The client is finally done ranting but is still snarky.

Client: “Well, fine. Let’s see if I can figure out how to send this to you.” *Hangs up*

My boss has overheard this.

Boss: “What was that all about?”

Me: “That real estate lady doesn’t want to sign a paper.”

My boss also sees the emails.

Boss: “You’d think with her being a realtor, she’d understand the concept of signing a document.”

Me: “No kidding.”

Not even five minutes later, the lady emails us back.

Client’s Email: “Cancel my order. I’m going to [Sister Store] to get my signs. Remove me from your system.”

That store is further away than ours, but I guess she wants to make it seem like she has won.

My Email: “We have canceled your order. We apologize and we hope you have a good day.”

Client’s Email: “You shouldn’t say, ‘We apologize.’ You should say, ‘We understand your frustration.’”

I guess we dodged a huge bullet. I hope that our sister store fared better with her.

When You Mete Out Revenge Long Enough To See Yourself Become The Villain

, , , , , , | Right | September 26, 2022

I check into a hotel. For the first two days, nothing notable happens. Then, one night at around two in the morning, the room phone rings. Thinking it is an emergency, I answer.

Me: “Hello?”

Caller #1: “Are there any rooms available right now?”

Me: *Confused pause* “Sir, I think you somehow misdialed. This is one of the guest rooms in the hotel, not the front desk.”

Caller #1: “My God! I am terribly sorry!”

Me: “Don’t worry about it. Accidents happen.” *Hangs up*

The next day, the phone rings again.

Caller #2: “Hello! I’m looking to make a reservation—”

Me: “Madam, this is one of the guest rooms, not the front desk. I think there is a crossed line or something.”

The woman apologizes and hangs up. That’s when I go to the desk to complain. The manager at the desk rolls her eyes.

Manager: “These lines have been doing that on and off for some reason. We’ve asked over and over for someone to come fix it, but months later, it starts up again. I’m tired of dealing with it. Just tell them to hang up and try again.”

Me: “Excuse me, I don’t like being woken up at one in the morning—”

Manager: “Well… unplug the phone. Problem solved!” *Walks away*

Seriously irked, I return to my room. I do consider unplugging the phone from the wall, but this is during the mid-1990s when we don’t have cellphones, and the only way my business partner or my wife can get ahold of me in an emergency is by the phone number of my hotel room!

That night, at around one in the morning, the phone rings again.

Caller #3: “Hello, are there any rooms available?”

I look outside to see the “No Vacancy” light lit up.

Me: “Sure, we have a sale on a deluxe suite for [ridiculously low price]. Ask for [Manager’s Full Name].”

And the next call:

Caller #4: “Hello, we’d like to book a reservation for twenty-five people.”

Me: “No problem!”

I pretend to take down their details.

Me: “We’ll even give you a 40% group discount! Make sure you tell them that [Manager] booked it for you and authorized the discount!”

Next call:

Caller #5: “Hello, are there any rooms available?”
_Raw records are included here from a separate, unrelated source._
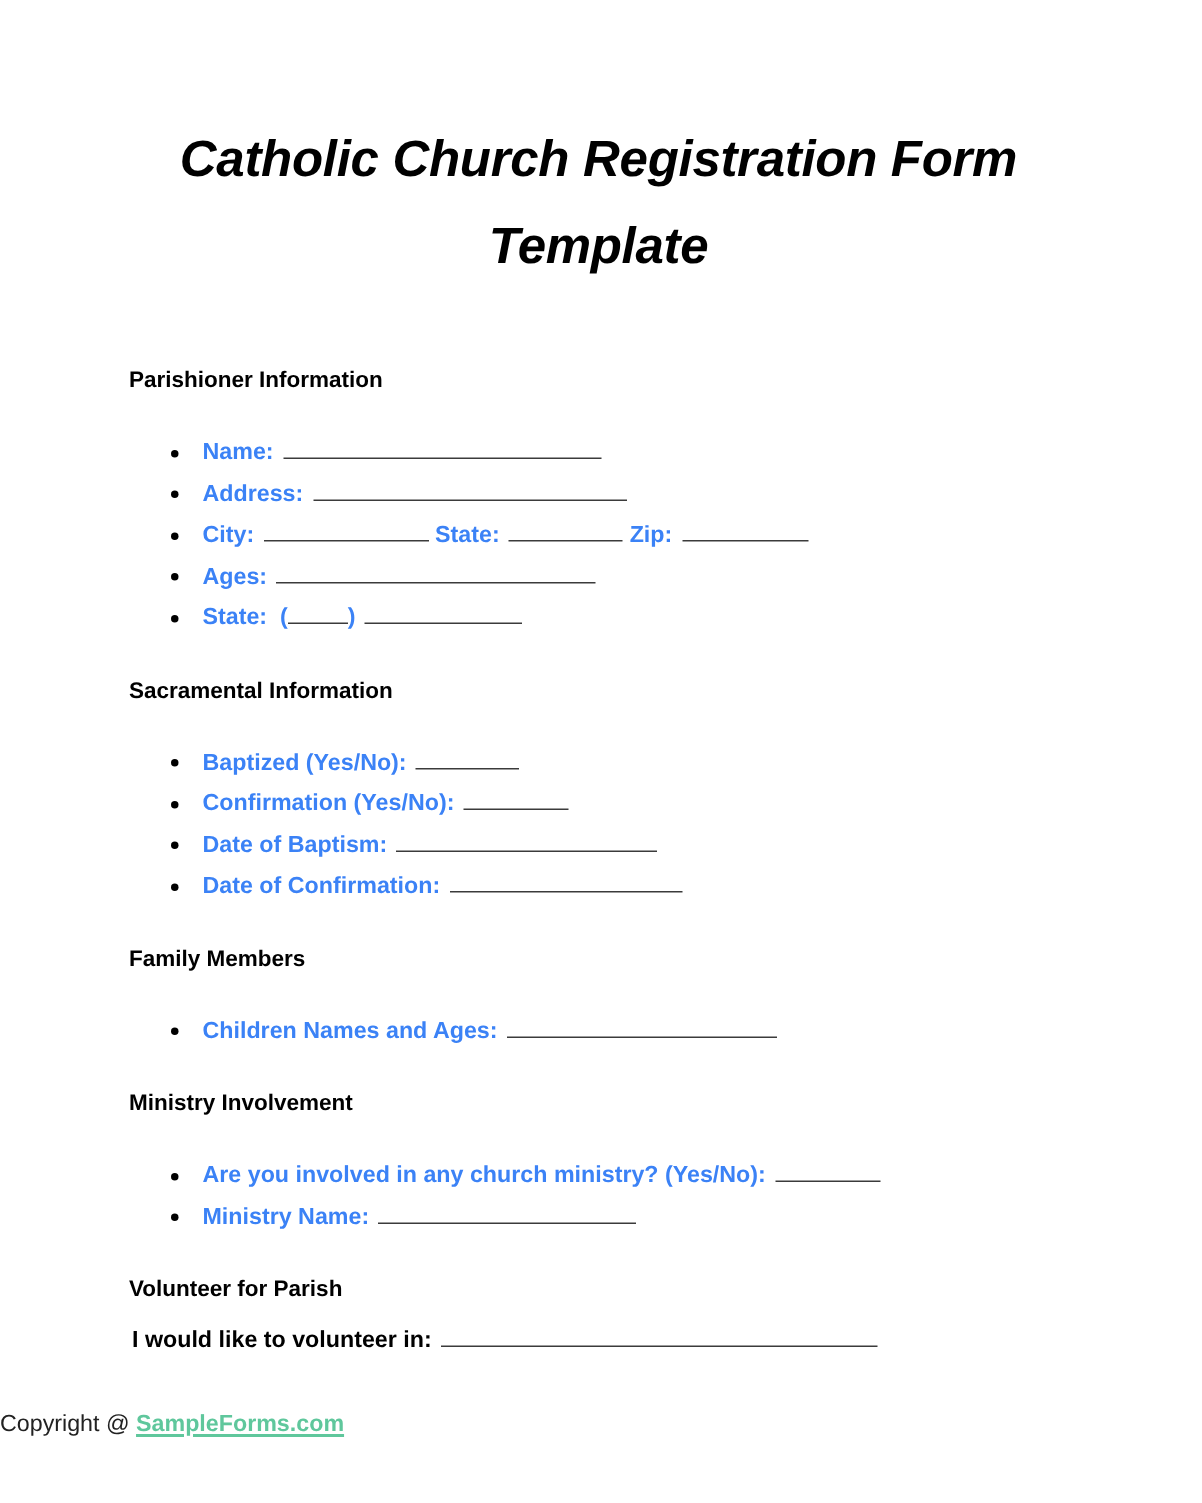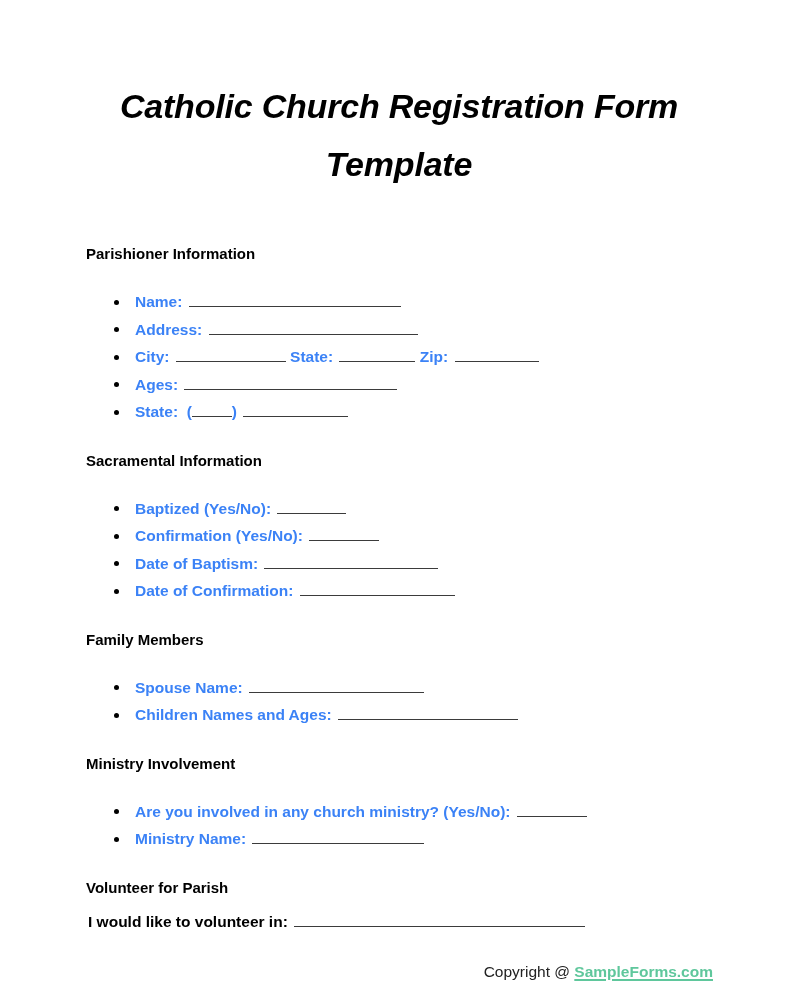--- a/index.html
+++ b/index.html
@@ -223,11 +223,6 @@
       <div class="gap-head-to-list"></div>
       <ul class="bullet-list">
 
-        <li class="bullet-item">
-          <span class="dot"></span>
-          <span>Spouse Name:</span>
-          <span class="blank" style="width:175px"></span>
-        </li>
 
         <li class="bullet-item">
           <span class="dot"></span>

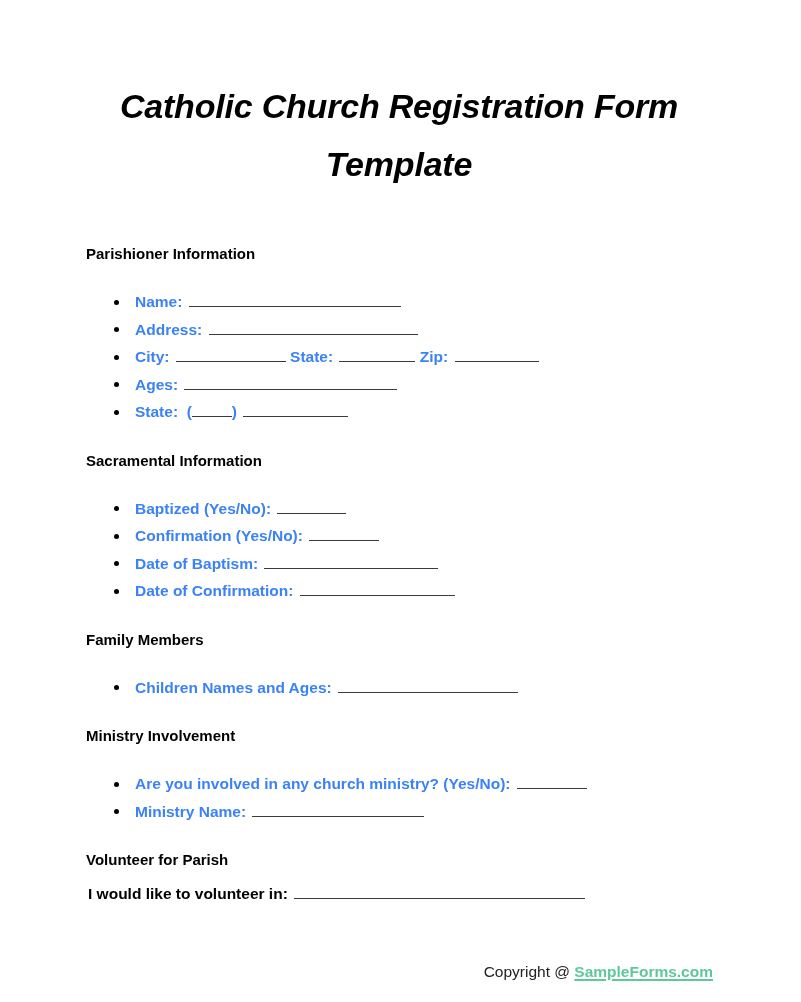--- a/index.html
+++ b/index.html
@@ -113,9 +113,9 @@
   .footer {
     position: absolute;
     left: 0;
-    top: 960px;
+    top: 938px;
     width: 713px;
-    text-align: right;
+    text-align: left;
     font-size: 15.5px;
     line-height: 24px;
   }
I look out the window to see the “Vacancy” sign lit up.

Me: “No, unfortunately, we are all booked up today. But, for the inconvenience, we do offer a 30% discount with our partnering hotels, [Competitors]. Give them the name [Manager] and the hotel number—” *reads the number from my receipt* “—and they’ll get you fixed up.”

I just wish I would have been around to watch the h** that that woman caught. And yes, that doggone phone was randomly ringing all throughout the week (and in the middle of the night!) with customer calls that were misdirected to my room phone.